# Exercise aim:
Please return exactly the line that contains "total: 5948.09 -> 6319.17" and every line after it, through the last line of the records below, with no pictures.

[Difference listings]
========================

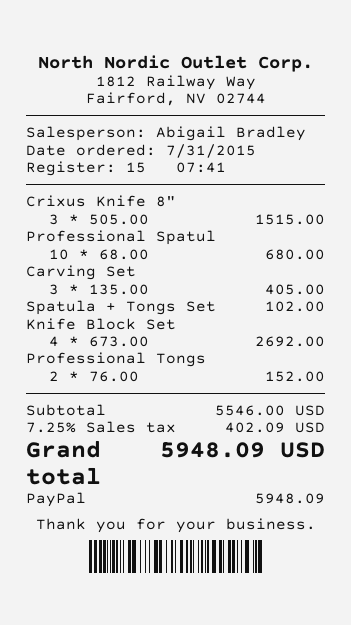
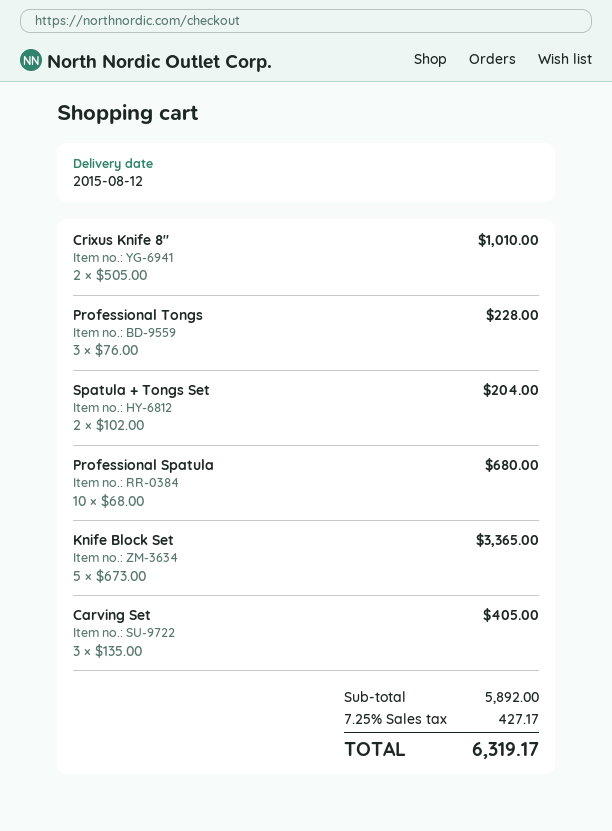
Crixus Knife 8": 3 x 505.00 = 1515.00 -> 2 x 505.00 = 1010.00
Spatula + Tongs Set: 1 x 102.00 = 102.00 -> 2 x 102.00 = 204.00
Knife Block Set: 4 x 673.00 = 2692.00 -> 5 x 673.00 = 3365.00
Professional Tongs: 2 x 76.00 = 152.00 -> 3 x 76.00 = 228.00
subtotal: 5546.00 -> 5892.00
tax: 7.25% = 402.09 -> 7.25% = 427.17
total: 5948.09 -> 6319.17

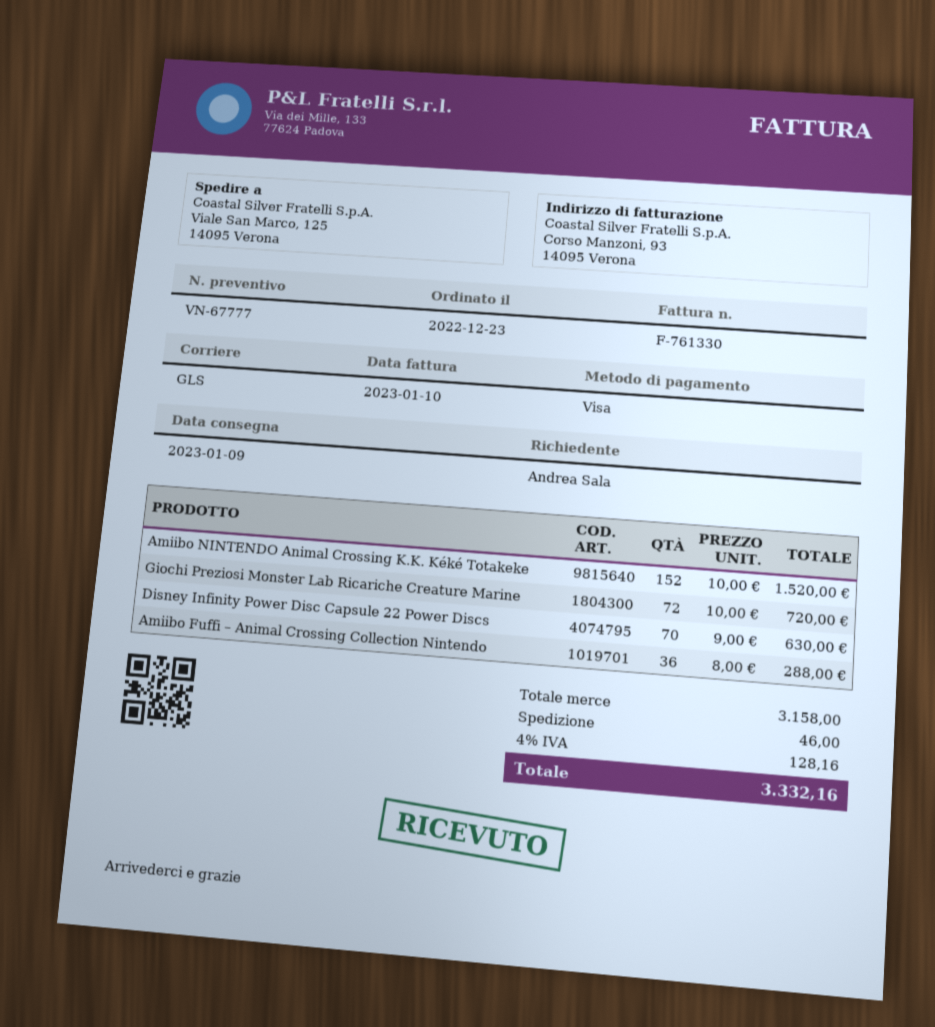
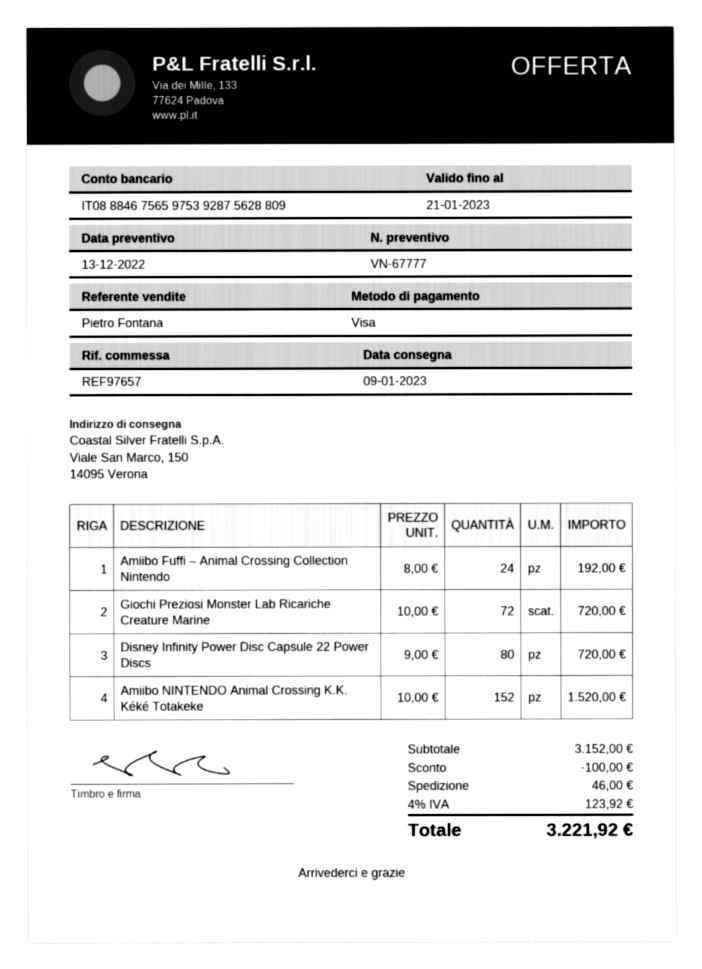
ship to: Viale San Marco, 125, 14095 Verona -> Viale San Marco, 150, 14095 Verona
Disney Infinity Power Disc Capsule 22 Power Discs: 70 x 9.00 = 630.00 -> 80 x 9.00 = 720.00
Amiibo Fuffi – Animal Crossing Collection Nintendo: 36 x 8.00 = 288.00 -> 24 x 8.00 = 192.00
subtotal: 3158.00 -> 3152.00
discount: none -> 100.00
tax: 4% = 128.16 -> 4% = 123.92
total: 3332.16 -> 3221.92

========================

# Solution:
total: 5948.09 -> 6319.17

ship to: Viale San Marco, 125, 14095 Verona -> Viale San Marco, 150, 14095 Verona
Disney Infinity Power Disc Capsule 22 Power Discs: 70 x 9.00 = 630.00 -> 80 x 9.00 = 720.00
Amiibo Fuffi – Animal Crossing Collection Nintendo: 36 x 8.00 = 288.00 -> 24 x 8.00 = 192.00
subtotal: 3158.00 -> 3152.00
discount: none -> 100.00
tax: 4% = 128.16 -> 4% = 123.92
total: 3332.16 -> 3221.92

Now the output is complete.